# Serviced apartment cost



## this_ae (Feb 9, 2011)

Lovely advisors,

I keep read and read all the posts. This is the great community. Hope I will have a chance to meet you when I move there.

I need some advice.

I got the quote for serviced apartment in discovery garden.

70k for 1br

60k for deluxe studio (has proper kitchen and more wardrobe compare with studio)

50k for studio

This price include daily cleaning and dewa.

What are ur view about price?

Is possible to do the negotiation? 1cheque, do only twice maid cleaning per week or etc.

How much that I should use for the negotiation? 5k/ 10k?

Do u have any suggestion place? I will work at jebel Ali free zone (near GAC).

I will go to work by taxi for first few month.

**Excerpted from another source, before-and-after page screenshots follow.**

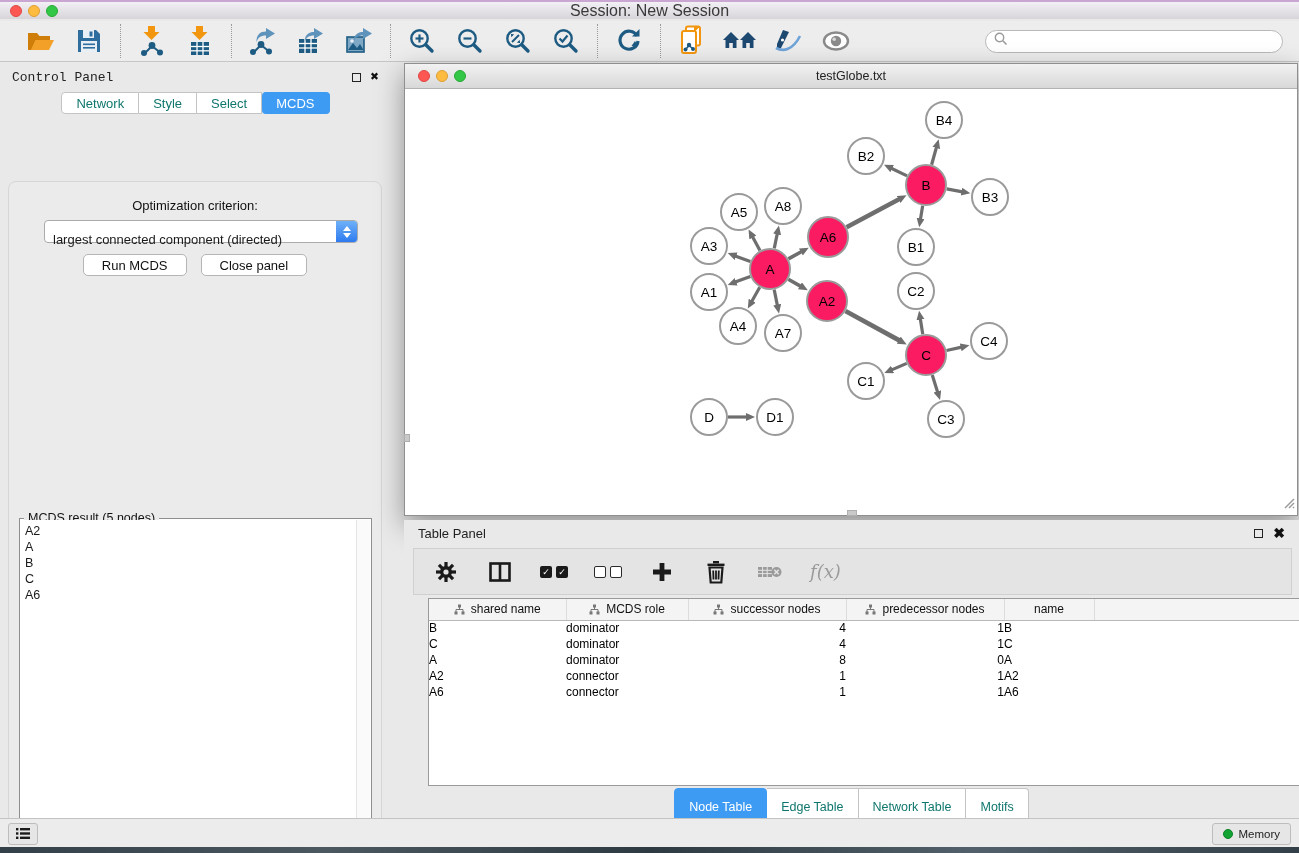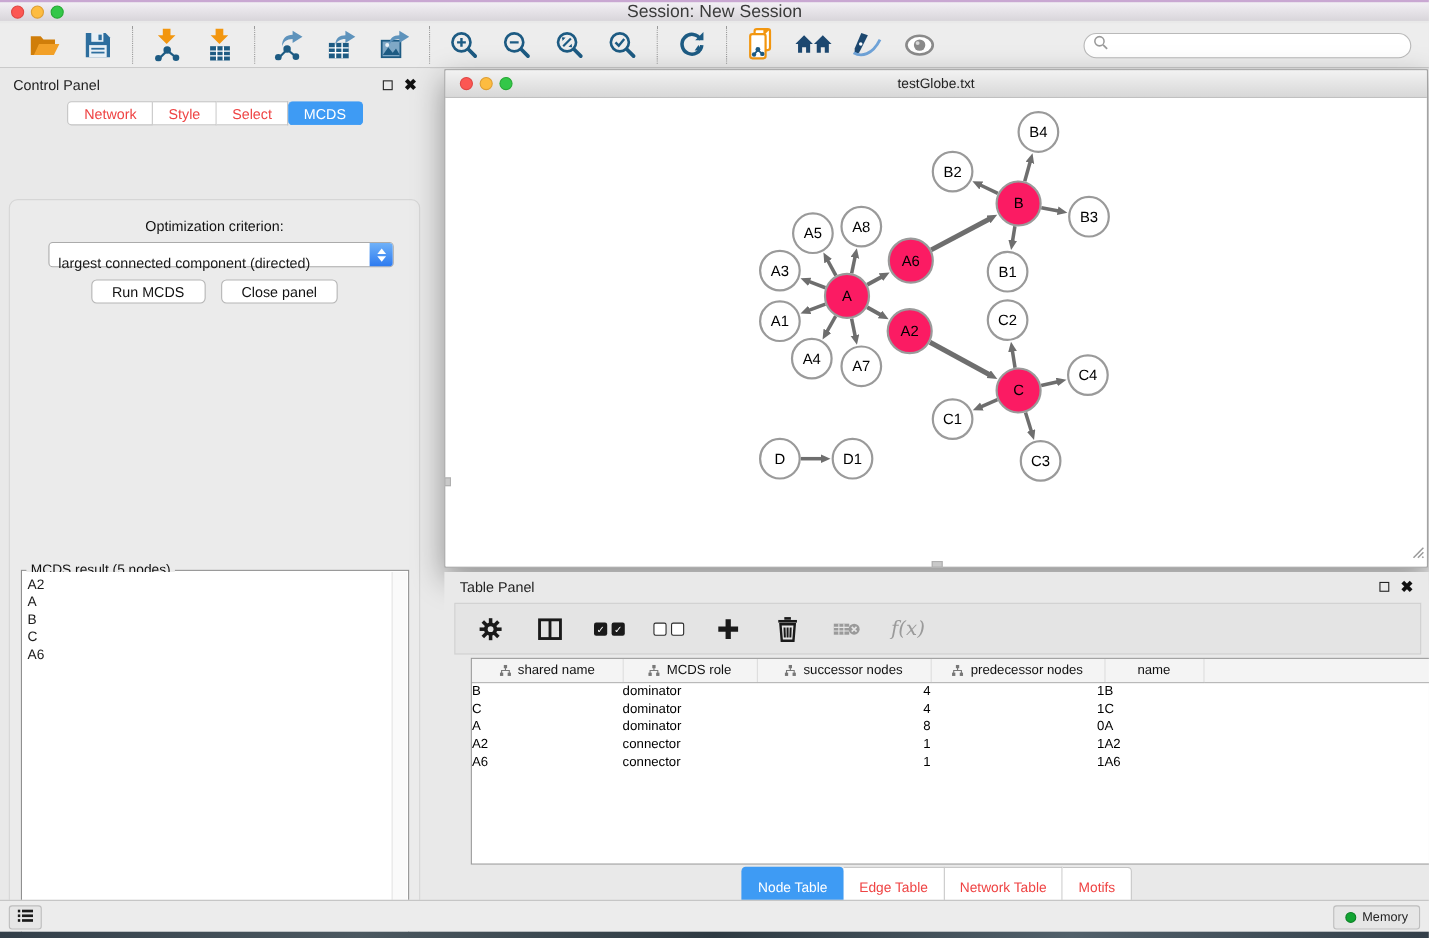--- a/index.html
+++ b/index.html
@@ -23,27 +23,27 @@
   .tsep { width:0; height:34px; border-left:1px dotted #9a9a9a; }
   .tbtn { display:flex; align-items:center; justify-content:center; width:34px; height:34px; cursor:default; }
   .tbtn svg { display:block; }
   .searchwrap { margin-left:auto; margin-right:6px; }
   .searchbox { width:298px; height:23px; border:1px solid #B9B9B9; border-radius:12px; background:#fff;
     display:flex; align-items:center; padding:0 8px; gap:5px; }
   .searchbox input { border:none; outline:none; flex:1; font-size:12px; background:transparent; font-family:"Liberation Sans",sans-serif; }
 
   
   .control-panel { position:absolute; left:0; top:62px; width:391px; height:756px; background:#E9E9E9; }
-  .cp-header { height:30px; display:flex; align-items:center; padding:0 12px; font-size:13px; color:#222; }
+  .cp-header { height:30px; display:flex; align-items:center; padding:0 12px; font-size:13px; color:#222;font-family:Liberation Mono, monospace; }
   .panel-winbtns { margin-left:auto; display:flex; gap:10px; align-items:center; }
   .float-box { width:9px; height:9px; border:1.6px solid #222; display:inline-block; }
   .close-x { font-size:14px; font-weight:bold; color:#111; line-height:10px; }
   .cp-tabs { display:flex; justify-content:center; gap:0; }
   .tab { height:22px; padding:0 14px; background:#fff; border:1px solid #C4C4C4; border-left:none;
-    font-size:13px; display:flex; align-items:center; color:#ef4444; }
+    font-size:13px; display:flex; align-items:center; color:#0f766e; }
   .tab:first-child { border-left:1px solid #C4C4C4; border-radius:4px 0 0 4px; }
   .tab:last-child { border-radius:0 4px 4px 0; }
   .tab.selected { background:#3E9BF4; color:#fff; border-color:#3E9BF4; border-radius:4px; }
   .cp-card { position:absolute; left:8px; top:119px; width:374px; height:684px;
     background:#EBEBEB; border:1px solid #D6D6D6; border-radius:8px; }
   .opt-label { text-align:center; margin-top:16px; font-size:13px; color:#111; }
   .criterion { position:absolute; left:35px; top:38px; width:314px; height:23px; background:#fff;
     border:1px solid #ABABAB; border-radius:4px; display:flex; align-items:center; font-size:13px; }
   .criterion .val { flex:1; padding-left:8px; white-space:nowrap; overflow:hidden;margin-top:16px; }
   .stepper { width:21px; height:21px; border-radius:0 3px 3px 0; background:linear-gradient(#6FB1F8,#2E7BF0);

I am looking forward for your advice.
Have a nice day
Kind regards,
AE


----------



## Gavtek (Aug 23, 2009)

That's far too much. This was in Gulf News today:

gulfnews : Realty shock: 1bhk for 25,000



> A one-bedroom unit at International City is now offered for Dh25,000 (60 per cent off the peak) while a similar unit at the Discovery Gardens was being advertised this week for Dh35,000, down from its peak of about Dh75,000.


There's no way a 1 bedroom apartment needs cleaned every day, once a week should be enough, it's easy to hire someone for a couple of hours a week without a contract. DEWA should only be about 6,000 for a year. Perhaps the same for a cleaner a couple of hours a week, that's under 50,000 for what you've been quoted 70,000!


----------



## this_ae (Feb 9, 2011)

Thanks, Gavtex.

This is really help. I will use as the base for the negotiation and explore the option for rent the room , hiring maid and dewa as well.

I do the count down to be there.

Thanks again.


----------



## wandabug (Apr 22, 2010)

It should also include TV Package, Internet and Air Con at that price.

Disco Gardens is a good location for Jebel Ali. Wait til you get here to look, there are plenty of apartments available.


----------



## dizzyizzy (Mar 30, 2008)

I think you are paying too much for the 'serviced apartment' concept which is nothing but a glorified 1 bed with furniture that you did not choose and maid service. You can sort out a flat yourself, in a nicer area and pay a daily maid if you wish. Even if you are going for something short term or want the convenience of 'serviced;, you can find a better deal in any of the hotel apartments in Al Barsha which would only d 5 or 10 mins to your commute to Jebel Ali.


----------



## wandabug (Apr 22, 2010)

You can get a furnished studio next to The Metro Station in The Marina for 40k. Much nicer place to live and you can don't need a car. Still not far in a taxi to Jebel Ali.


----------



## this_ae (Feb 9, 2011)

Thanks.. I will take more look when I go there.


----------